The process of decoding tunny traffic involved working with a huge list of norts, all in a row, which could be easily compressed using Huffman encoding. Most volunteers had been building the circuits for this at home on kitchen tables or in garden sheds, indicating the dedication and enthusiasm with which they were working to crack the German Enigma code.

The key to deciphering these messages lay not only in understanding the mechanics of the Enigma machine but also in recognizing patterns and anomalies in the traffic. The fact that Hitler's favorite cipher machine was being used by the German High Command made it all the more urgent for the British cryptanalysts to crack the code, as it held crucial information about the war effort.

One of the most significant challenges in deciphering these messages was that they were often sent without proper verification or authentication. For instance, a transmission might contain a clear message that would later be revealed to be part of a longer encrypted message. This lack of oversight made it easier for the British cryptanalysts to work with the messages, but also introduced an element of uncertainty and risk.

As the story goes, one Enigma operator mentioned how they had seen this phenomenon firsthand, where operators would send messages without double-checking if the recipient was supposed to receive them. The lack of oversight meant that even experienced operators might use the same settings twice or make mistakes in transmission. This realization came as a great temptation for the operators, but it also made their job all the more challenging.

The discovery of a message with the same indicator used by German High Command officials marked an important turning point in deciphering the tunny traffic. It demonstrated that someone had indeed sent messages with the same settings twice, which made it clear that the Germans' secrecy was not foolproof. The cryptanalysts at Bletchley Park finally had concrete evidence that they could work with to crack the German Enigma code.

In August 1941, a message was received that contained the same indicator used in previous transmissions. This marked a significant breakthrough for the British cryptanalysts and demonstrated their ability to work with the tunny traffic. The fact that the Germans knew this too meant that they had eventually cracked the secret of using the same settings twice, which was a great temptation for the operators.

The realization that some messages were intended for public consumption only added another layer of complexity to deciphering the German Enigma code. Messages sent between weather stations or Luftwaffe units might be clear and unencrypted, but those meant for the high-ups at headquarters were encrypted with the most sensitive settings. Deciphering these messages required a deep understanding not just of the mechanics of the Enigma machine but also of the nuances of German military communication.

The story goes that one Enigma operator had noticed during training exercises how the Germans would sometimes use clear messages, such as "m is Michael G is great", to test the authenticity of their equipment. These kinds of messages were often sent with caution and made it easier for the operators to recognize the differences between public broadcasts and sensitive communications.

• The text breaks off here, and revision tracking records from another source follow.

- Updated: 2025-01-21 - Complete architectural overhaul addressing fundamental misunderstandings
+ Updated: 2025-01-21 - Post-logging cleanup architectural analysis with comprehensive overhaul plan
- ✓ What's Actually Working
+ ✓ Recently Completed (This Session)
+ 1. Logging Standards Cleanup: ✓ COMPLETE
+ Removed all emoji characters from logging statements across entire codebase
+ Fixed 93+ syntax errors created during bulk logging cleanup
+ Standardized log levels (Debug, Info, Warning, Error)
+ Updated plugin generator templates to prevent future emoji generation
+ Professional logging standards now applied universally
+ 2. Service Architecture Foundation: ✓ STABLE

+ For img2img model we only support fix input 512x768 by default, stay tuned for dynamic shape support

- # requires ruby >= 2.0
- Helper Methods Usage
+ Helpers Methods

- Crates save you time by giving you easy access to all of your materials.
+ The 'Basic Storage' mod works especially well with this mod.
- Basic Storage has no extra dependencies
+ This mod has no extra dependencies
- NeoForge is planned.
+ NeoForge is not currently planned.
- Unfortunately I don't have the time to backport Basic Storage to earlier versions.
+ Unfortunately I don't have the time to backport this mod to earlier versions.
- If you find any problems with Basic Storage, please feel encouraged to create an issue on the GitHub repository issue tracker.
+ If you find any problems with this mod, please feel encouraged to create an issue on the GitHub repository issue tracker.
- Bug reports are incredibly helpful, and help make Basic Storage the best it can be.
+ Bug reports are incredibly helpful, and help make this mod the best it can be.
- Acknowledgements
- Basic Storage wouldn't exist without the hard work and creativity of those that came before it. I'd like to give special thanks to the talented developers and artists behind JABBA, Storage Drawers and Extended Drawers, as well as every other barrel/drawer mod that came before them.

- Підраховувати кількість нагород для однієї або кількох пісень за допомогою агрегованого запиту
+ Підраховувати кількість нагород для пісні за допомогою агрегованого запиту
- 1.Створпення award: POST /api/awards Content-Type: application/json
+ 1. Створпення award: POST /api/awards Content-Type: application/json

The deciphering of German Enigma messages was a complex task that required patience, skill, and attention to detail. However, as one Enigma operator noted, "12 of them didn't make sense", and eventually, they discovered the key to cracking the code. The story of the British cryptanalysts at Bletchley Park is a testament to their dedication and perseverance in the face of adversity.

The discovery of the German Tunny traffic was another significant breakthrough for the British cryptanalysts. It showed that even seemingly innocuous messages could hold crucial information about the war effort. Deciphering these messages required a deep understanding of the mechanics of the Enigma machine but also an eye for patterns and anomalies in the traffic.

The ultimate goal of deciphering German Enigma messages was to gain insight into the strategic decisions made by the German High Command during World War II. This information could be used to inform Allied military strategy, potentially giving them a crucial edge on the battlefield. The British cryptanalysts at Bletchley Park had finally cracked the code and were now able to read these encrypted messages with ease.

The discovery of the Enigma machine's weaknesses came about not through deciphering the messages themselves but by analyzing the traffic patterns used for transmission. This allowed the British cryptanalysts to work with concrete evidence rather than speculation, making it easier to crack the German Enigma code.

In conclusion, the story of the German Tunny traffic is one of intrigue and complexity. The development of this system was a testament to the ingenuity of the Germans but also presented significant challenges for the British cryptanalysts at Bletchley Park. Deciphering these messages required patience, skill, and attention to detail, as well as an understanding of the nuances of German military communication.

Ultimately, the discovery of the tunny traffic marked a major breakthrough in deciphering German Enigma messages. The story of how the British cryptanalysts at Bletchley Park finally cracked the code is one of determination and perseverance in the face of adversity.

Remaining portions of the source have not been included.